Part 2 - Data Analytics

Intro

In my previous blog (Internet of Plants - Part 1), I explained how sensor data was provisioned to a data intelligence platform, Azure Databricks, for monitoring plant happiness. With a couple of sensors I measured some environmental properties to studie under which conditions my pancake plant grows the best. More details about the infrastructure and configurations can be read in there.

After polishing and trending the data the result can be seen below. In this blogpost I will explain how to make sense of this data, which tools and platforms are used and what are the typical challenges to overcome.

Recap of the objective

Before we dive in, I’ll briefly recap the objective and hypotheses that were formulated. The target function was maximum plant happiness or maximum in CO₂ fixation rate.

The hypotheses that we want to test are:

Changes in CO₂ concentration is expected to be different during the day vs during the night due to respectively photosynthesis and respiration.
It is expected that biochemical reactions go faster when temperature is higher.

Data Exploration

Continuing from my previous post, I dive deeper into the time series data we've collected. In this example you don’t have to be a statistician to get some first insights and test some of the formulated hypotheses. However, data preparation, cleaning and visualisation techniques are crucial for developing a comprehensive understanding and presenting findings more effectively. Let me walk you through.

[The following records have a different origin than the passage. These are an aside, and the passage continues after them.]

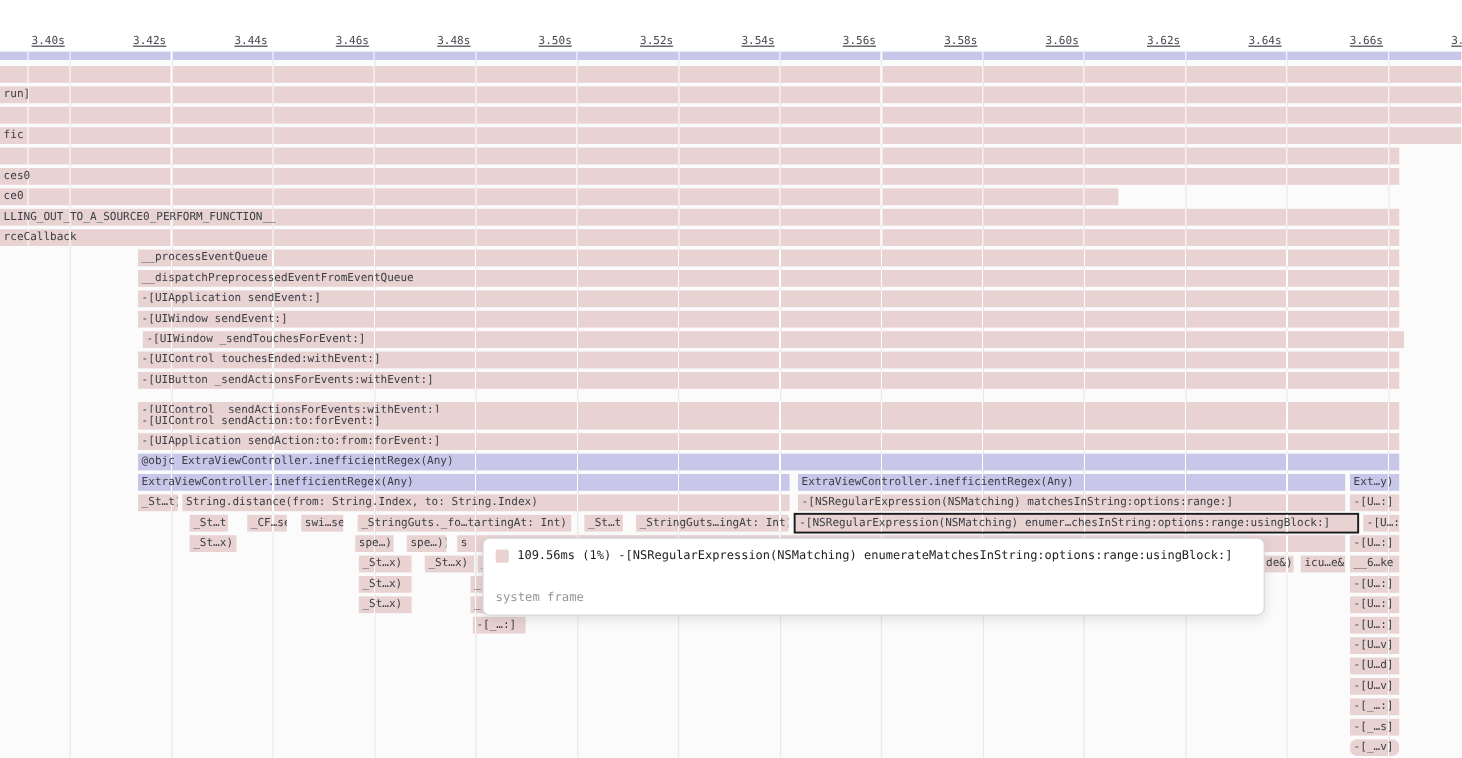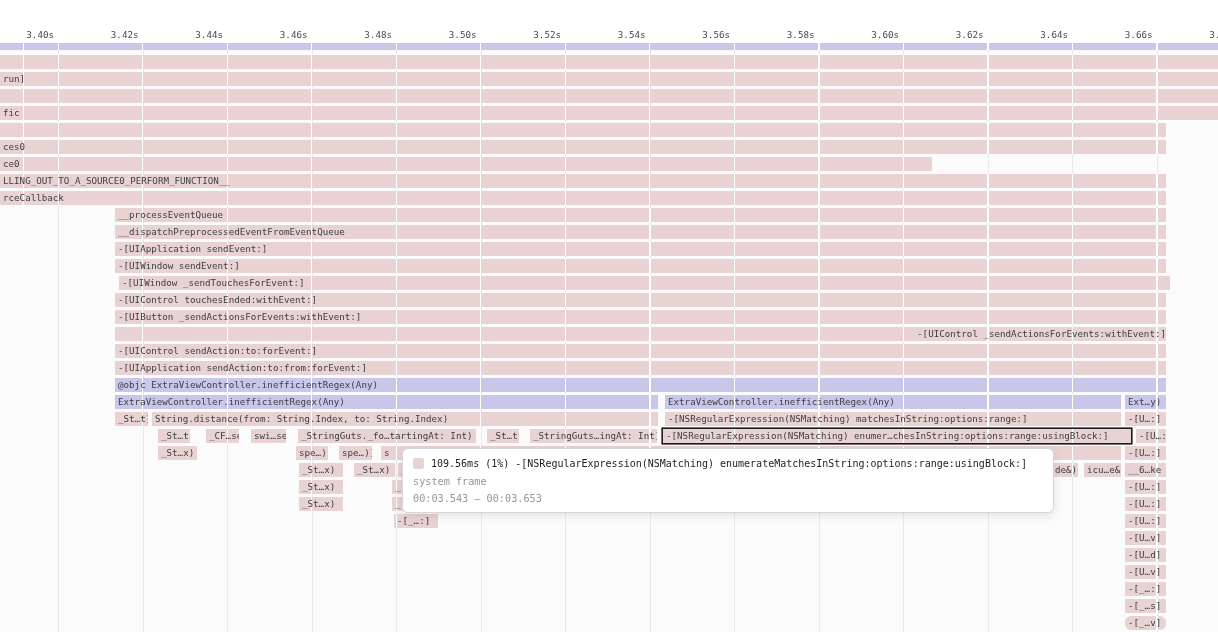"3.40s" .tick-label { text-decoration: none -> underline }
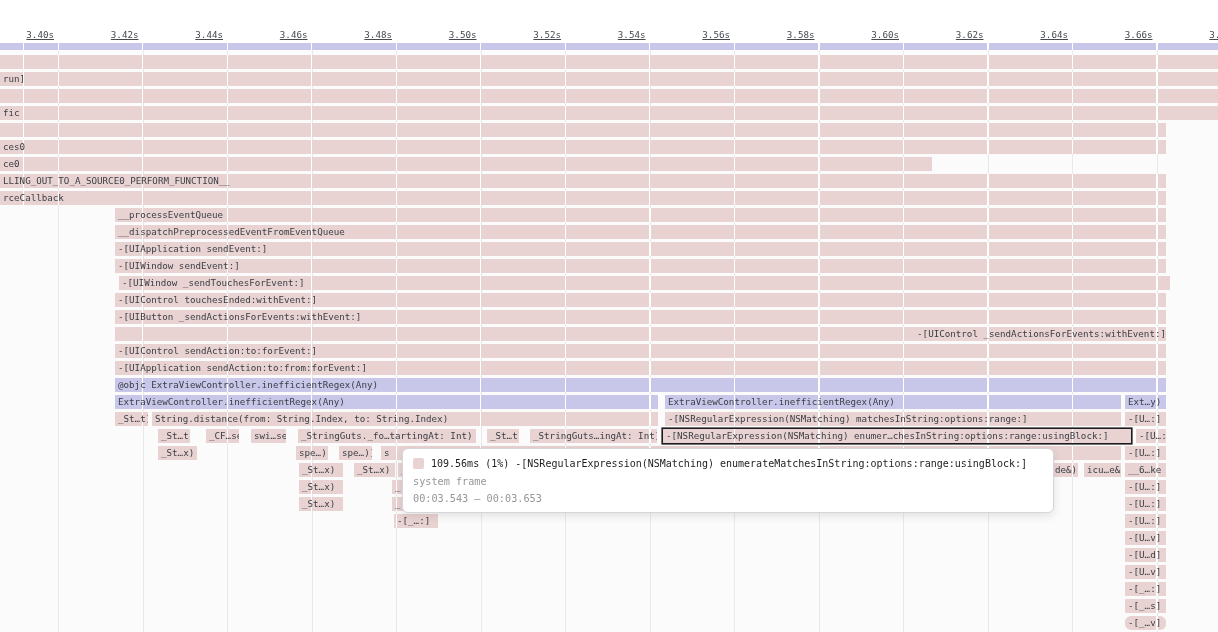"-[UIControl" div.bar { text-align: right -> none; top: 327px -> 335px }
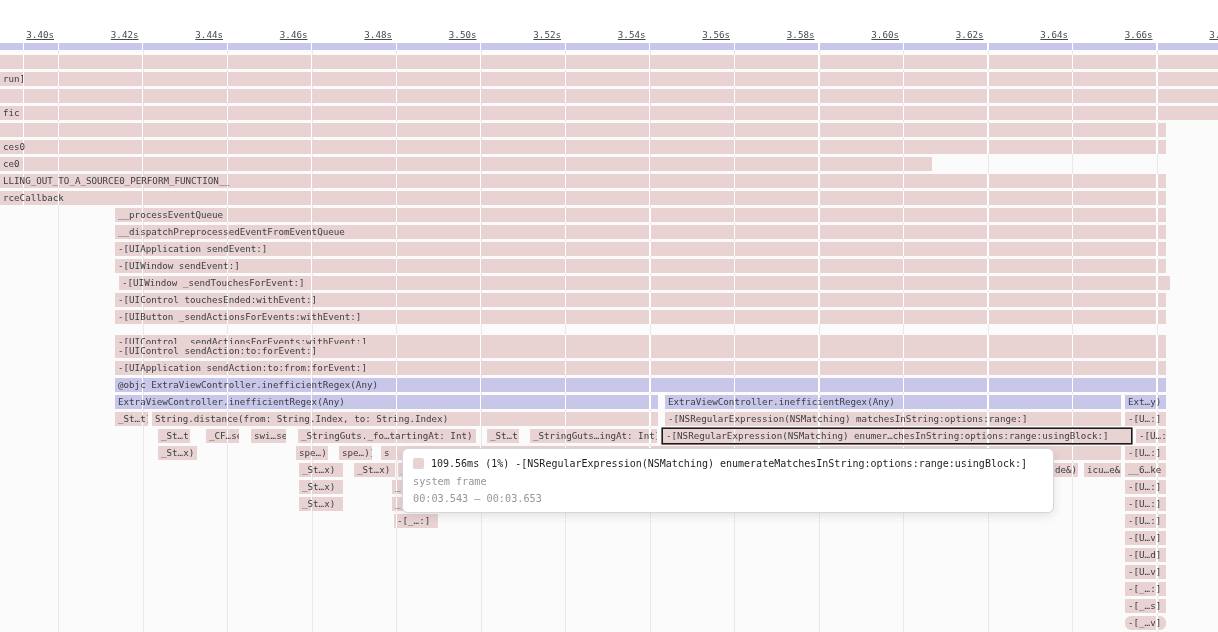"00:03.543 — 00:03.653" div.tt-sub { html: <div>00:03.543 — 00:03.653</div> -> none }
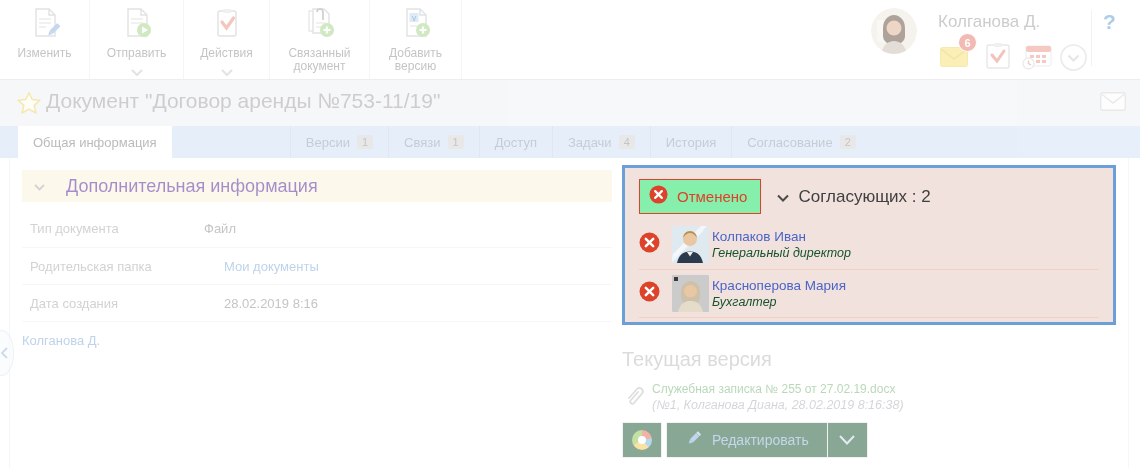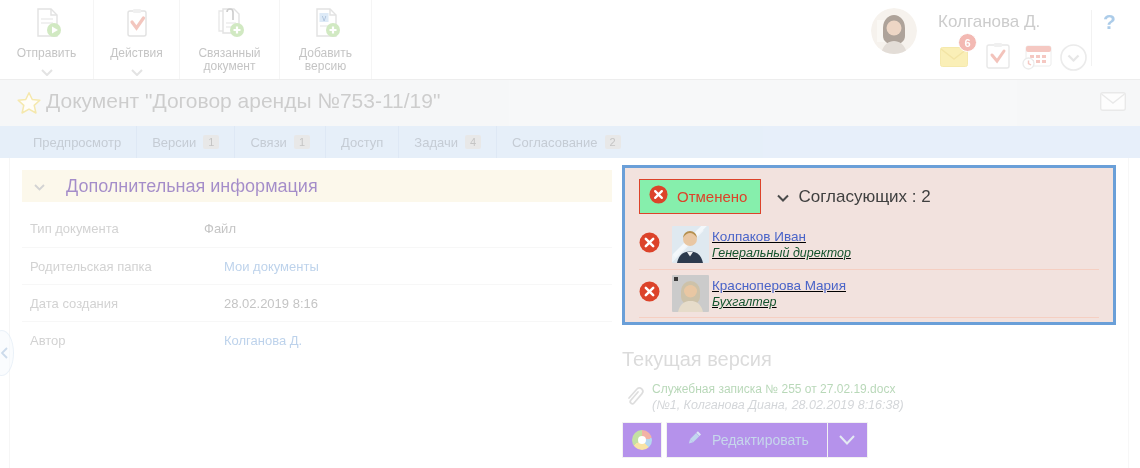"Изменить" div.tb-btn { html: none -> <div> <span> <svg> <path></path> <path></path> <line></line> <line></line> <line></line> <g> <rect></rect> <path></path> </g> </svg> </span> <span>Изменить</span> </div> }
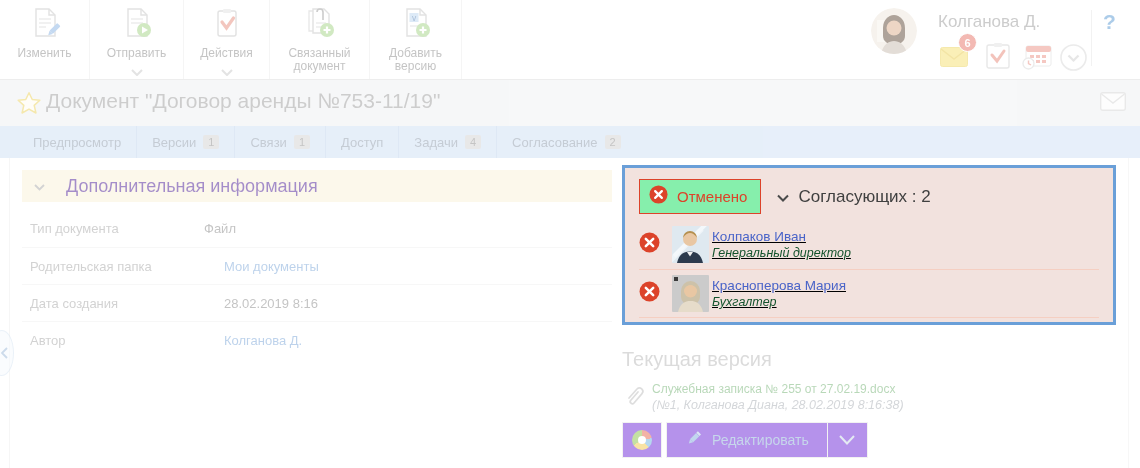"Общая информация" div.tab { html: none -> <div> <span>Общая информация</span> </div> }
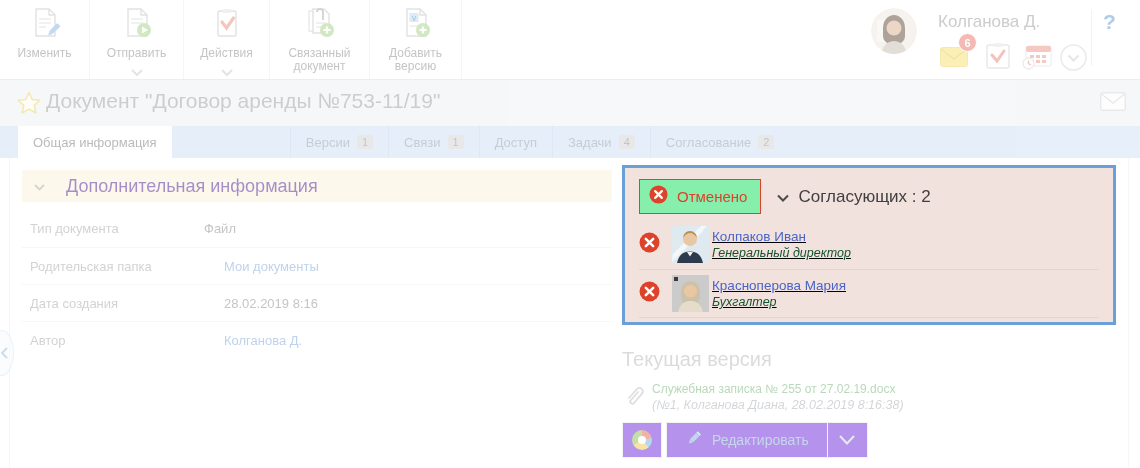"История" div.tab { html: none -> <div> <span>История</span> </div> }
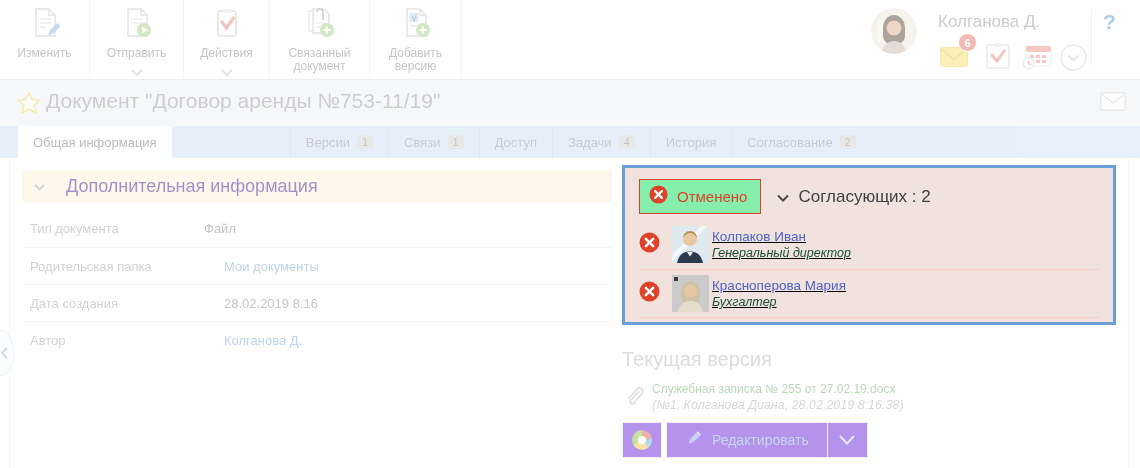"Колпаков Иван" .app-row { text-decoration: underline -> none }
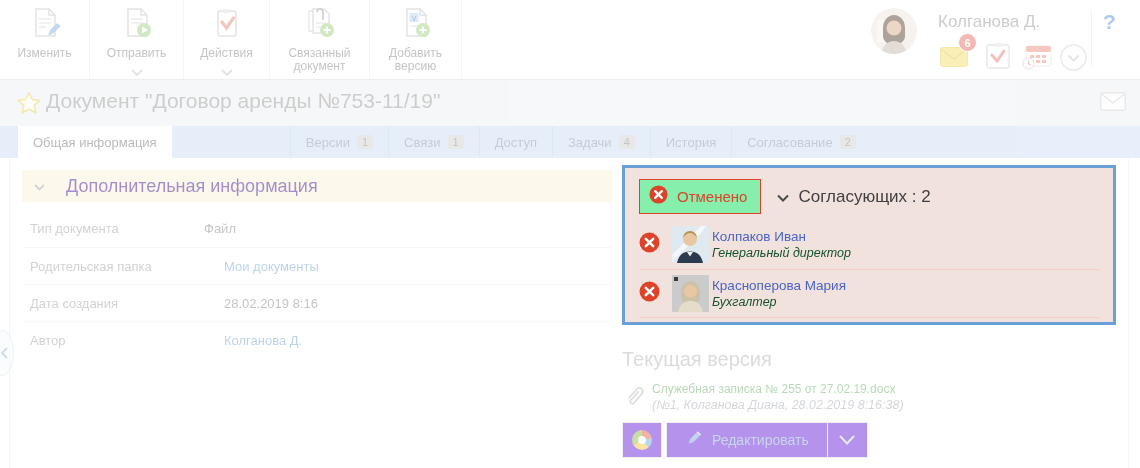"Автор" span.flabel { html: <span>Автор</span> -> none }
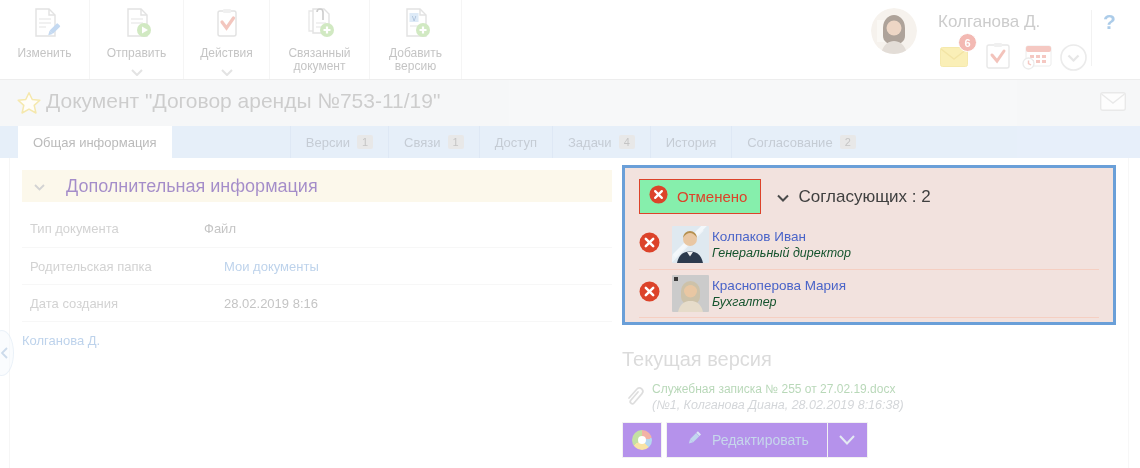"Редактировать" .vbtn { background: #6d28d9 -> #14532d }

The upper trend represents CO₂ levels, which fluctuate significantly before January 4th due to external disturbances such as breathing, cooking, and ventilation. "Ceteris paribus" - Latin for "keeping all else equal" - is a fundamental principle in scientific experiments when investigating the effect of one variable on another. It's important to keep other influencing variables fixed to avoid introducing bias. Therefore, I isolated the plant in a closed transparent box.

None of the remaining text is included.